DO WHAT YOU DO BEST : JOKE PRIME MINISTER BORIS JOHNSON is not one to let adverse circumstances get him down, especially when he is the one responsible for the majority of the adversity. Britons can take confidence in knowing that PM’s schedule remains largely unchanged, except for the occasional hard right turn.
While the weak and unpatriotic fail to show sufficient faith in Great Britain Mr Johnson continues to charge ahead of the crowd leading the way to the end.

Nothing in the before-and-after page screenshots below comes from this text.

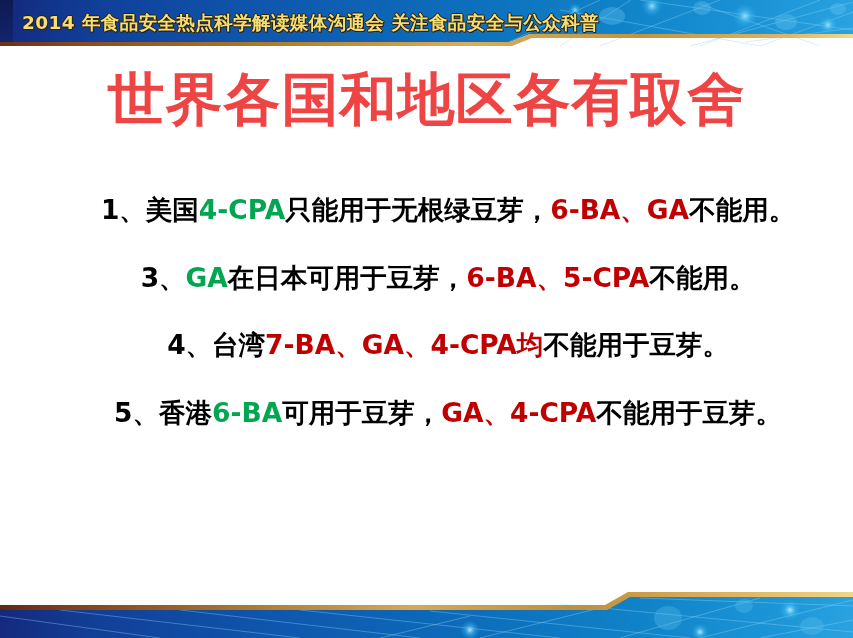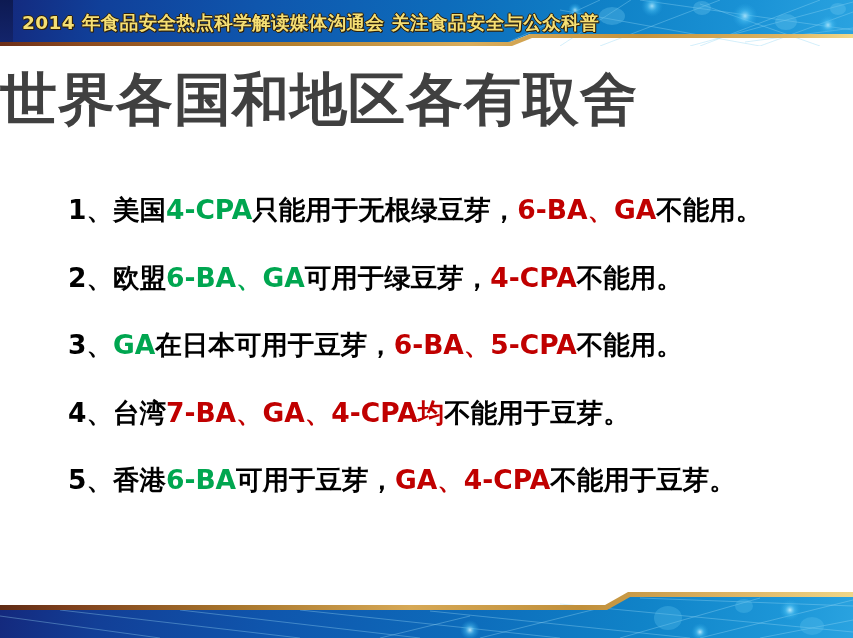"世界各国和地区各有取舍" .slide-title { color: #404040 -> #ef4444; text-align: none -> center }
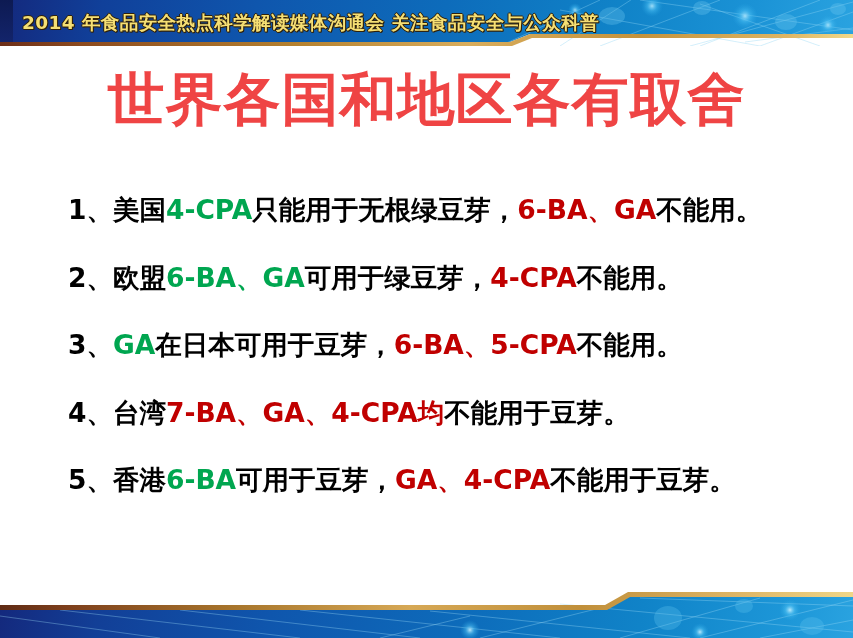"1、美国4-CPA只能用于无根绿豆芽，6-BA、GA不能用。" .body-line { text-align: none -> center }
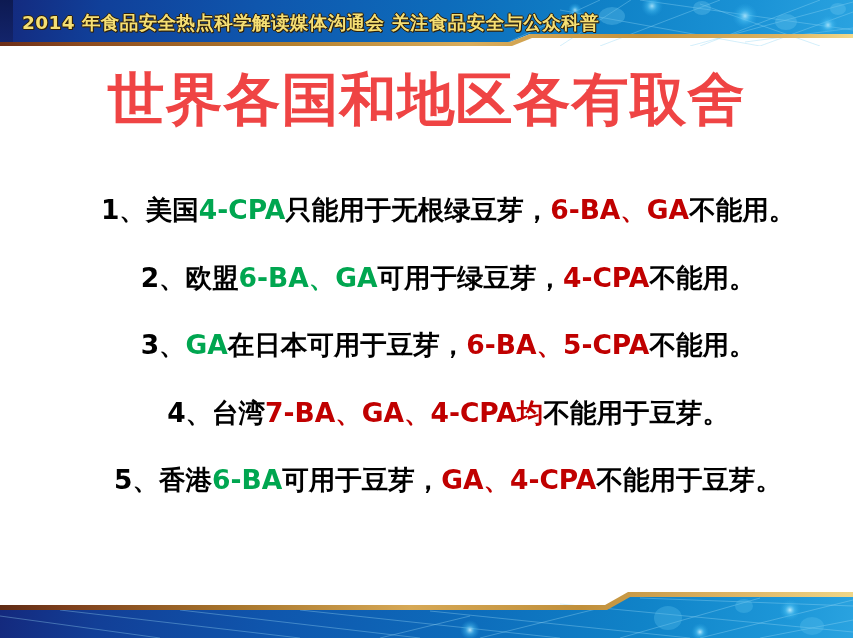"2、欧盟6-BA、GA可用于绿豆芽，4-CPA不能用。" div.body-line { html: <div><span>2、</span><span>欧盟</span><span>6-BA、GA</span><span>可用于绿豆芽，</span><span>4-CPA</span><span>不能用。</span></div> -> none }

In keeping with this unbreakable faith in himself he is to chair an emergency meeting today to decide what to do about the viral shitshow megastorm that has come from nowhere to overwhelm the UK, once again.
“He’s gathering all the best minds together to see their faces light up in grins as he raconteurs the pandemic into retreat with half remembered, irrelevant classical references, mixed in with some off colour humour,” a 10 Downing Street source tells LCD Views. “The virus won’t know what’s hitting it when it hears Xenophon twinned with a gag about the pork industry.”
But there will also be a sense of levity in the emergency meeting so no one gets too worried about the potential of thousands of people dying a day in a completely avoidable way.
“Let’s be clear this is not a COBR meeting,” the source advises. “Those are full of boring girly swots. This is just the best pretend friends the PM still has enjoying a cheese and wine tasting of exceptional quality at public expense. You see how far the virus gets when it realises the PM is just going to ignore again until it’s too late.”